Forum > Unix
[SOLVED] Pascal performance on polynomial benchmark slower than expected
Hi All,
Being a Linux user, I have been working with Gambas (BASIC) which employs a visual GUI designer as Lazarus does. It is a nice app, but it does not do cross-platform compiling. So, I have recently took another look at Lazarus.
I became curious how a Free Pascal compiled program would perform against a Gambas 'just in time' compiled program. I thought it would blow Gambas out of the water, so to speak. It did not.
Please understand that I am not trying to be a troll. I just think there is something in my system that makes an FPC compiled program not perform as it should. And, I am hoping someone might be able to help me find what that is.

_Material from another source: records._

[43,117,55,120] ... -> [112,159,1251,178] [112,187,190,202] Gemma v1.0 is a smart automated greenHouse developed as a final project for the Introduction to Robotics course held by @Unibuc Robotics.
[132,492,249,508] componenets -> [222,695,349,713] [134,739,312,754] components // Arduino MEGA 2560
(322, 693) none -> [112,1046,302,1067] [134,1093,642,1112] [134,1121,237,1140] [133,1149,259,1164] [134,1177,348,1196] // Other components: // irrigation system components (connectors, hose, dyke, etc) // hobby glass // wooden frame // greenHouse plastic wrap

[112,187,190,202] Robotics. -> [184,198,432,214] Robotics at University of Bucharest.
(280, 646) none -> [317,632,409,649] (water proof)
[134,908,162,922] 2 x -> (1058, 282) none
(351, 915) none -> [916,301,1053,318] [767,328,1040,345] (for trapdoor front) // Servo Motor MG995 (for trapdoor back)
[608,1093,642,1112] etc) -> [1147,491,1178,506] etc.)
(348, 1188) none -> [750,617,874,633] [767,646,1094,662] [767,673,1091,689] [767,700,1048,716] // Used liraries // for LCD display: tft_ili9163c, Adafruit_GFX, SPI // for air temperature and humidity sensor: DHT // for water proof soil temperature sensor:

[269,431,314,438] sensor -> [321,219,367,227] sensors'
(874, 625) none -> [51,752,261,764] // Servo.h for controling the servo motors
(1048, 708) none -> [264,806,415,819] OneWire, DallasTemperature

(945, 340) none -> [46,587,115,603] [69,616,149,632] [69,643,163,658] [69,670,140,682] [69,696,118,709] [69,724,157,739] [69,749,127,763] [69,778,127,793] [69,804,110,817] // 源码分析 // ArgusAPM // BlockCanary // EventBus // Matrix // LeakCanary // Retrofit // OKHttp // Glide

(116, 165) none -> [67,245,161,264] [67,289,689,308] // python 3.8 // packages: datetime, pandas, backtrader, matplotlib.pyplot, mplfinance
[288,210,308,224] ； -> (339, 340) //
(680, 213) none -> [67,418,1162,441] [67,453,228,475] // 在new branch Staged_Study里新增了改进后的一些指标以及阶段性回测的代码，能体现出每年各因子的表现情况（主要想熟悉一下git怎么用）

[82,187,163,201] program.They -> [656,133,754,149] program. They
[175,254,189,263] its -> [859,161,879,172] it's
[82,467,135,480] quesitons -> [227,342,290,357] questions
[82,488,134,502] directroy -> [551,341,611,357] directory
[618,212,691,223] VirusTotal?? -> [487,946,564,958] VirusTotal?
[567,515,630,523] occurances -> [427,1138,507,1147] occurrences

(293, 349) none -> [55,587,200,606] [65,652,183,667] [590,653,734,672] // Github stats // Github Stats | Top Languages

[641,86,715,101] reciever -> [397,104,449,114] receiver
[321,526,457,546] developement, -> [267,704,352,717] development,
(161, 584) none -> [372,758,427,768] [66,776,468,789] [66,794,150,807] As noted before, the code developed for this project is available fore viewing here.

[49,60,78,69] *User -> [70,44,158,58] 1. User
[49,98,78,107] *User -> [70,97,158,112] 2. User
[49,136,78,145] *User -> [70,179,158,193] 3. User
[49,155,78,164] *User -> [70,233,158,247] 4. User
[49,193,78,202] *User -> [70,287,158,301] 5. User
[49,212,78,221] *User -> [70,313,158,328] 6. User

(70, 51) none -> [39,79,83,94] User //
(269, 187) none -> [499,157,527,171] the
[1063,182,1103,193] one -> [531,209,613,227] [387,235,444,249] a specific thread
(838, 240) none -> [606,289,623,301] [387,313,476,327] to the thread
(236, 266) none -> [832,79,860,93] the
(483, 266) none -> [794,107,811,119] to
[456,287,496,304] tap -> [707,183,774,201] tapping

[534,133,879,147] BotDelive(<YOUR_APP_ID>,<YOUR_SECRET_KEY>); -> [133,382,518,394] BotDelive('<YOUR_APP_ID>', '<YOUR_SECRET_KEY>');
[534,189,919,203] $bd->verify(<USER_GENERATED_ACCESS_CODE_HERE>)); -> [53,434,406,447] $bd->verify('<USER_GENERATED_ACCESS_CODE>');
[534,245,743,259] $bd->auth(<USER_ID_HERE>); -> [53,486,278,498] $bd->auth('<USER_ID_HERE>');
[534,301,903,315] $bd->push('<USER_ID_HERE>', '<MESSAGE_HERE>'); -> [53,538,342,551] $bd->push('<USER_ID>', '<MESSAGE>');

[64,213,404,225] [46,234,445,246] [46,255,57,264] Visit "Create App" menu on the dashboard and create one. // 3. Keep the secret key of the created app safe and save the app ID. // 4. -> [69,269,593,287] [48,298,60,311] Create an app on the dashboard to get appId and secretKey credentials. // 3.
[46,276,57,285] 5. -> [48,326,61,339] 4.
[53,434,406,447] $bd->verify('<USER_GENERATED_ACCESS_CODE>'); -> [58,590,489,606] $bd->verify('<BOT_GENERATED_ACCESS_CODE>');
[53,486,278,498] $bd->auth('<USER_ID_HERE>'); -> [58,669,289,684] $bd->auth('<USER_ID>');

Here's what I did. I took the Gambas polynomial benchmark program from and converted it to Pascal, compiled it with `fpc polynom.pas`, and then timed its execution with the Linux 'time' command (`time ./polynom`).
The time information of the output was:
real 0m38.576s
user 0m20.965s
sys 0m0.063s
For the Gambas program, executed with `time gbs3 -f -c polynom.gambas`, the time info was:
real 0m17.093s
user 0m9.604s
sys 0m0.066s
Over twice as fast as the pre-compiled Pascal program. The '-f' option invokes the Just-In-Time compiler, and the '-c' option ignores the compile cache to force a compile. So, the time for the Gambas program includes compile time.
Now, what makes me think there is something wrong on my system is that another user on the Gambas user list (using FPC 2.6.2-8 [2014/01/22] for x86_64 -- older than mine) reported times of 5.376s and 4.172s for Pascal and Gambas, respectively -- showing Pascal to be only marginally slower; not two times slower.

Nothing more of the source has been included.